We can create custom Datasets by linking it to the Dataset class and overwriting :
- \_\_len\_\_(): it's what len(data) should return
- \_\_getitem\_\_(): it's what data[i] should return

In [36]:
class UrbanSoundDataset(Dataset):
    def __init__(self, annotations_path, audio_dir, transformation, target_sample_rate):
        self.annotations = pd.read_csv(annotations_path)
        self.audio_dir = audio_dir
        self.transformation = transformation
        self.target_sample_rate = target_sample_rate

    def __len__(self):
        return len(self.annotations)        

    def __getitem__(self, index):
        audio_sample_path = self._get_audio_sample_path(index)
        label = self._get_audio_sample_label(index)
        signal, sr = torchaudio.load(audio_sample_path)
        signal = self._resample(signal, sr)
        signal = self._mix_down(signal)
        signal = self.transformation(signal)
        return signal, label

    def _get_audio_sample_path(self, index):
        folder = f'fold{self.annotations.iloc[index, 5]}'
        filename = self.annotations.iloc[index, 0]
        path = os.path.join(self.audio_dir, folder, filename)
        return path

    def _get_audio_sample_label(self, index):
        return self.annotations.iloc[index, 6]

    def _resample(self, signal, sr):
        # Normalizing the sample rate across all data points
        # If sample_rate = target_sample_rate, do nothing. Otherwise, resample it to the target sample rate
        if sr != self.target_sample_rate:
            resampler = torchaudio.transforms.Resample(orig_freq=sr, new_freq=self.target_sample_rate)
            signal = resampler(signal)
        return signal

    def _mix_down(self, signal):
        # If the signal has more than one channel, apply a mean of all channels
        # Ex: signal.shape = (2, 16000) -> (1, 16000)
        if signal.shape[0] > 1:
            signal = torch.mean(signal, dim=0, keepdim=True)
        return signal
        


Testing the implementation on the Urban Sound Dataset that I downloaded from [Kaggle](https://www.kaggle.com/datasets/chrisfilo/urbansound8k).

In [37]:
SAMPLE_RATE = 16000
mel_spectogram = torchaudio.transforms.MelSpectrogram(  sample_rate=SAMPLE_RATE,
                                                        n_fft=1024,
                                                        hop_length=512,
                                                        n_mels=64)

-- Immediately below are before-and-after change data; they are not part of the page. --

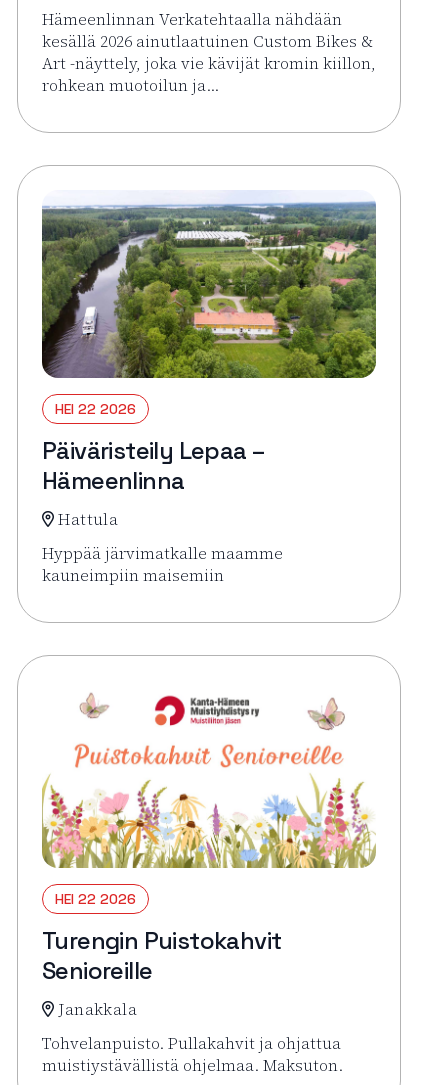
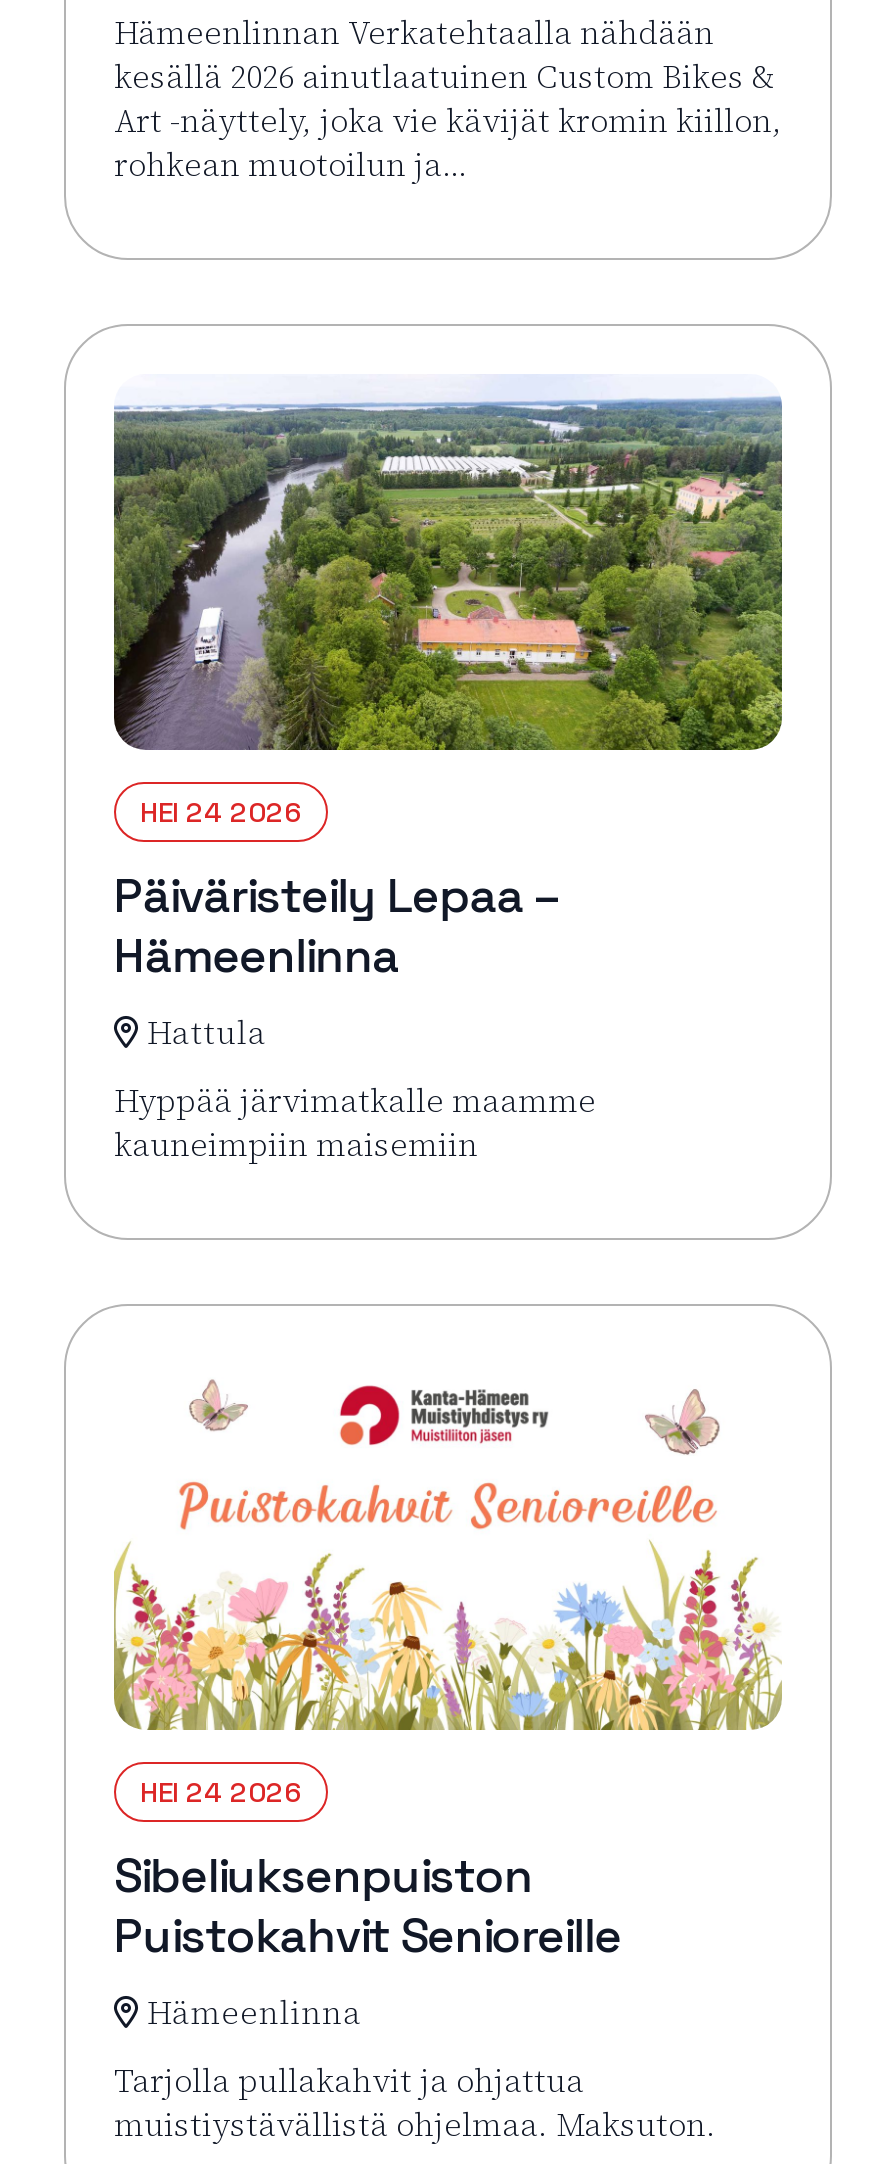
- HEI 22 2026
+ HEI 24 2026

- HEI 22 2026
+ HEI 24 2026

- Turengin Puistokahvit
- Senioreille
- Janakkala
+ Sibeliuksenpuiston
+ Puistokahvit Senioreille
+ Hämeenlinna

- Tohvelanpuisto. Pullakahvit ja ohjattua
+ Tarjolla pullakahvit ja ohjattua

usd = UrbanSoundDataset(annotations_path='../../../Downloads/archive(4)/UrbanSound8K.csv',
                        audio_dir='../../../Downloads/archive(4)',
                        transformation=mel_spectogram,
                        target_sample_rate=SAMPLE_RATE)

In [41]:
signal, label = usd[0]

In [44]:
# 64 = number of Mels
# 10 = number of sample ranges
signal.shape

torch.Size([1, 64, 10])

In [46]:
label

3